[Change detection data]
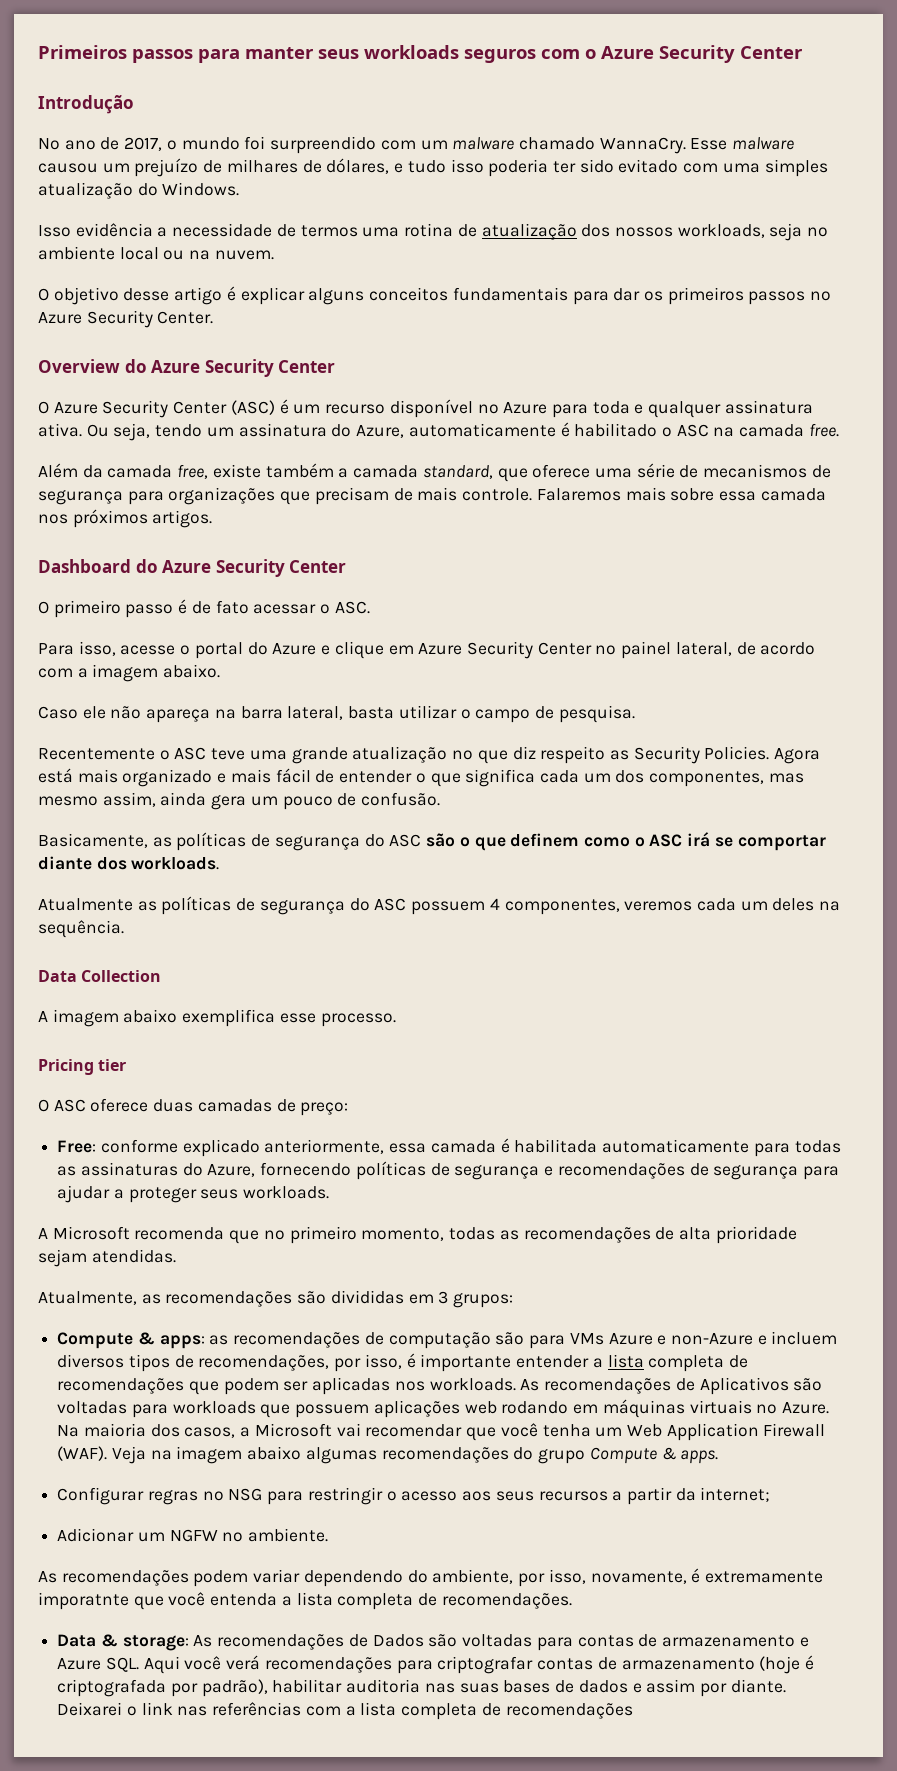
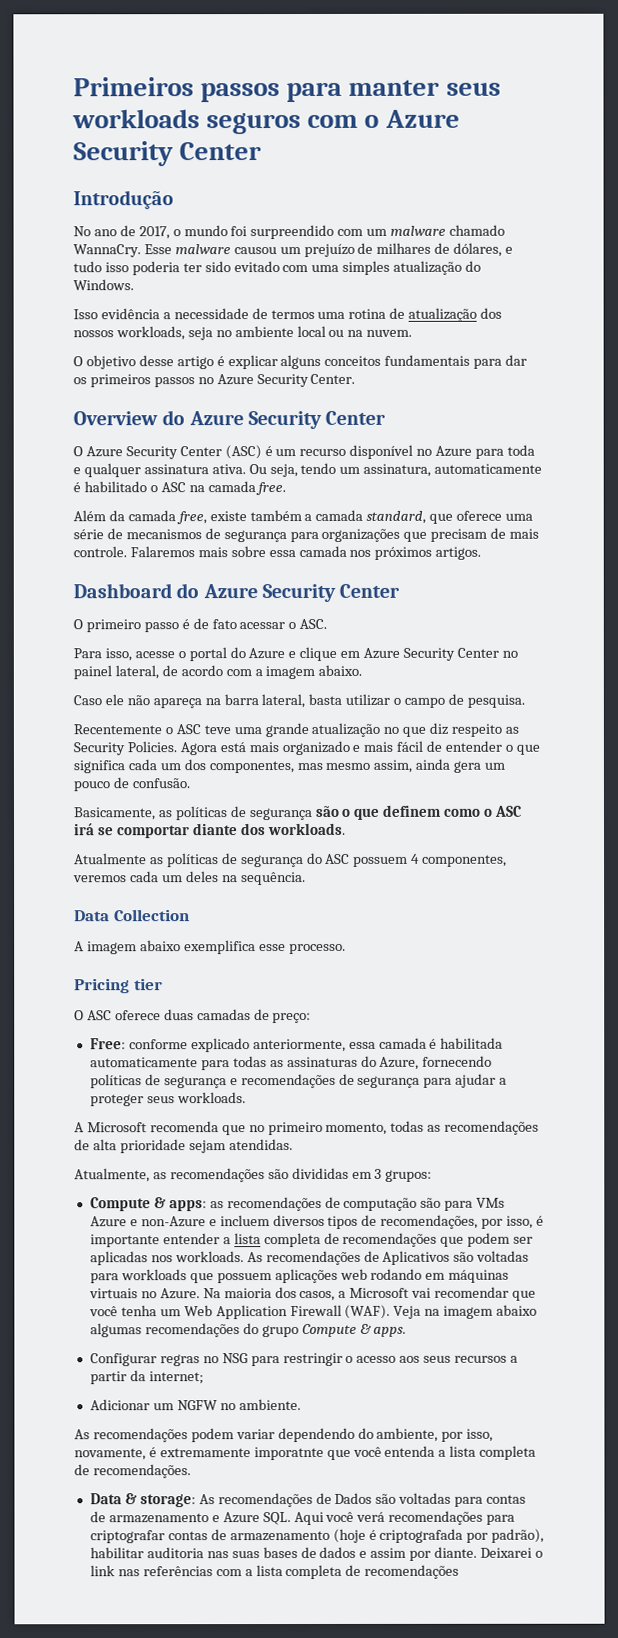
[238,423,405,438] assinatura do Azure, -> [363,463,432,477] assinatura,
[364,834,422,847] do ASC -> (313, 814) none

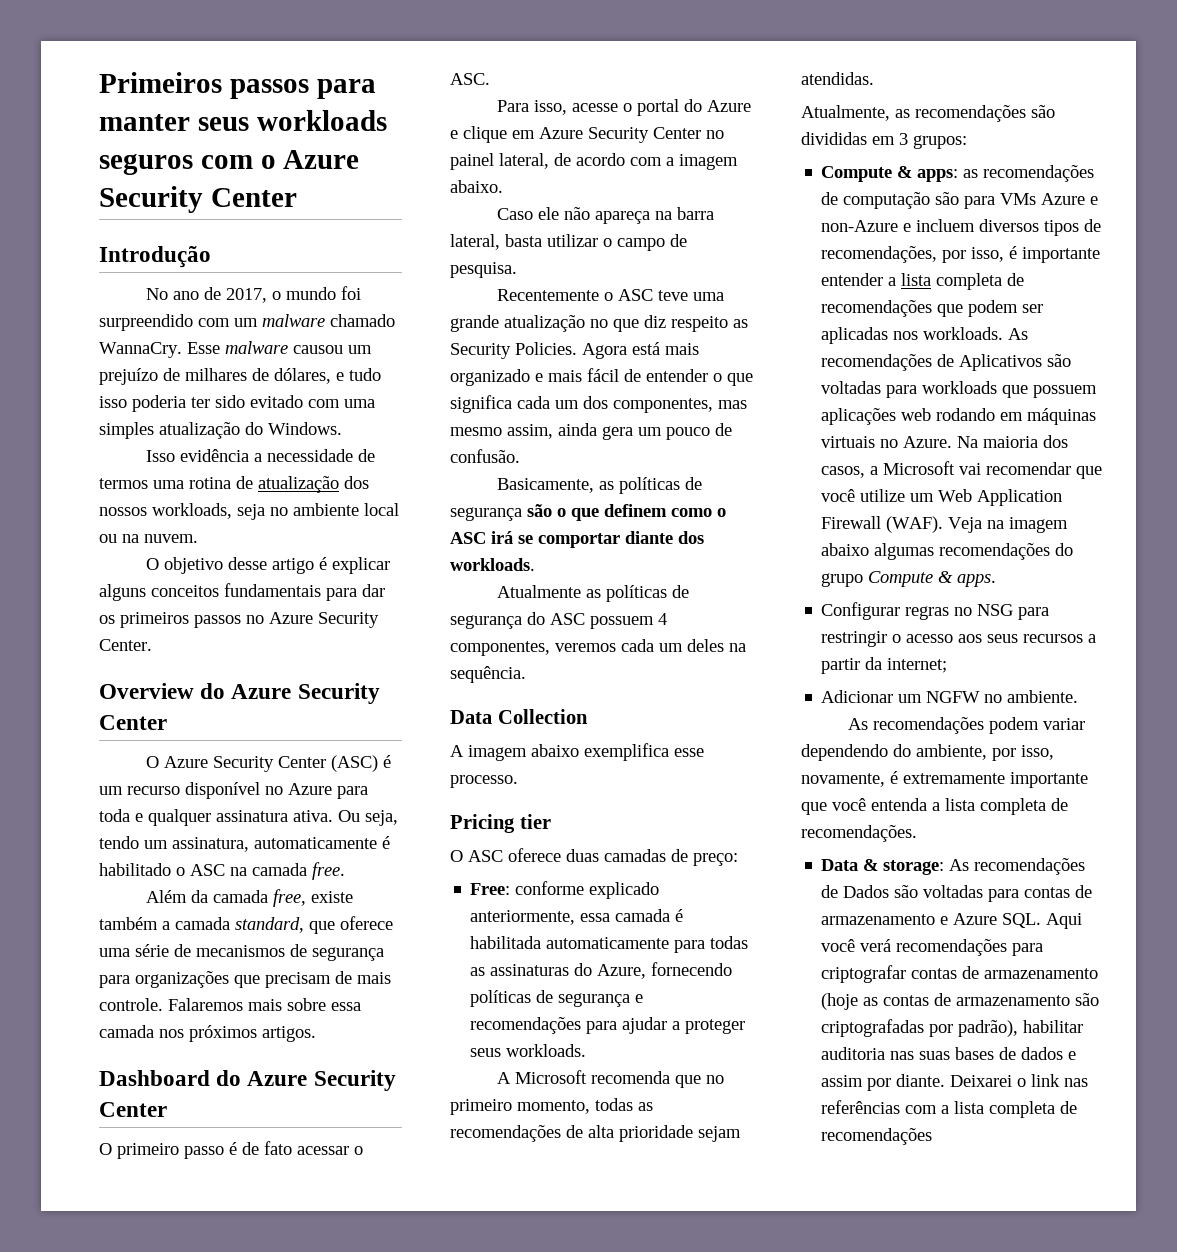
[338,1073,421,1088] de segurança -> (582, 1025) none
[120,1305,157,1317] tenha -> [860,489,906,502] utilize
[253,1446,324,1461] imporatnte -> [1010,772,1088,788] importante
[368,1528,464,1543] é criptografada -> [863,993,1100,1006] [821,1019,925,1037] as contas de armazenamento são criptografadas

==

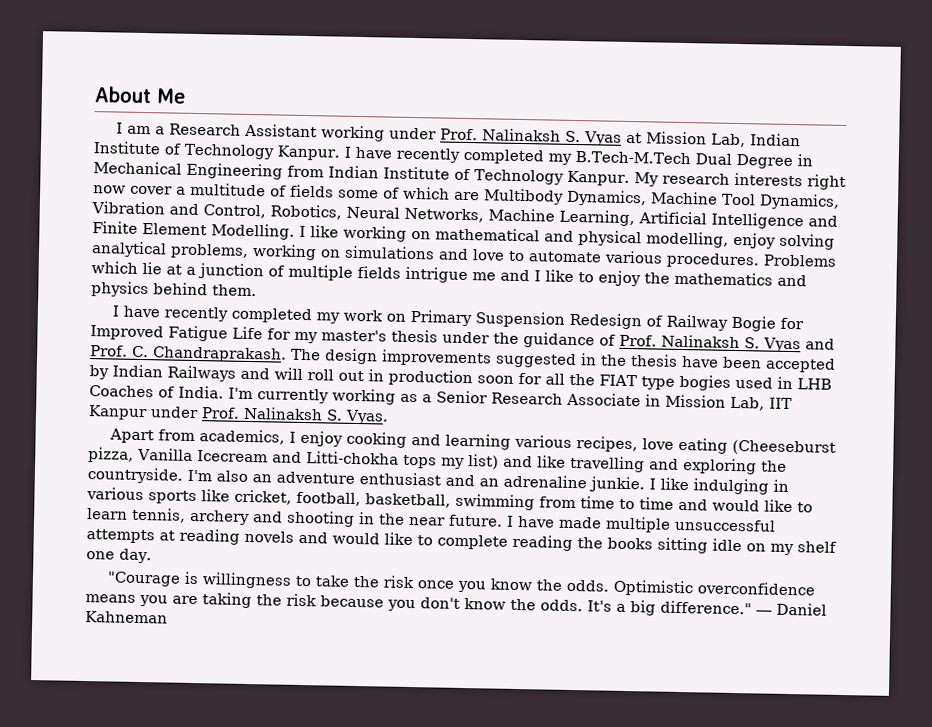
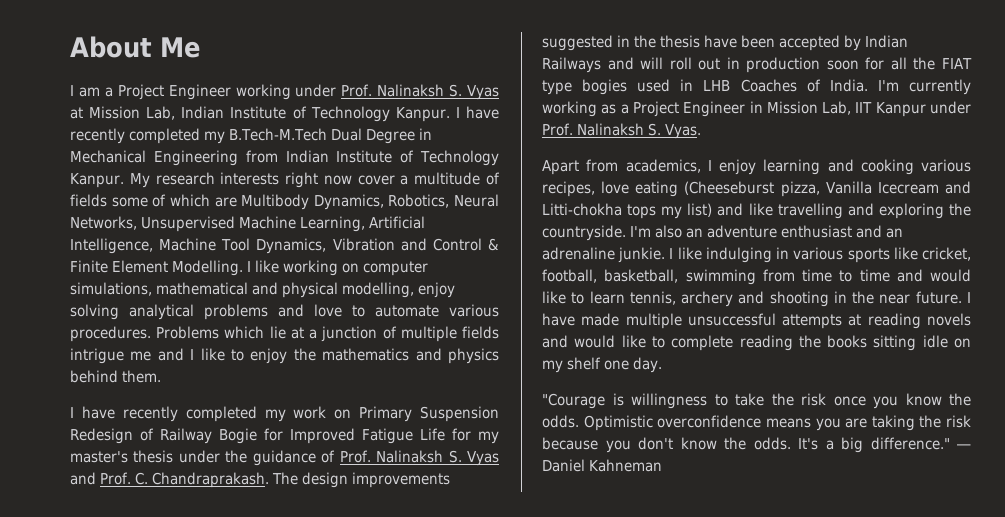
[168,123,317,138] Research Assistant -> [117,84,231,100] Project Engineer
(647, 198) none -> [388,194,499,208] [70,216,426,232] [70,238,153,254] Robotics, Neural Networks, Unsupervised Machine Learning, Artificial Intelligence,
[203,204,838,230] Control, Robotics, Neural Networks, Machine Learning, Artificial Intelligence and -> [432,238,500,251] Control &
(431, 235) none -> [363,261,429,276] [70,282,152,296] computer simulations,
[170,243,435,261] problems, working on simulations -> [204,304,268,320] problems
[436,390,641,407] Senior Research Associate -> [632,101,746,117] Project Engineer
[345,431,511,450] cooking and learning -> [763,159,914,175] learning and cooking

EXERCISE
Your reply should consist solely of the lines above from the line containing "[238,423,405,438] assinatura do" up to and including the line containing "[253,1446,324,1461] imporatnte ->", reproduced exactly, minus the pictures.

RESPONSE FOR THIS EXERCISE
[238,423,405,438] assinatura do Azure, -> [363,463,432,477] assinatura,
[364,834,422,847] do ASC -> (313, 814) none

[338,1073,421,1088] de segurança -> (582, 1025) none
[120,1305,157,1317] tenha -> [860,489,906,502] utilize
[253,1446,324,1461] imporatnte -> [1010,772,1088,788] importante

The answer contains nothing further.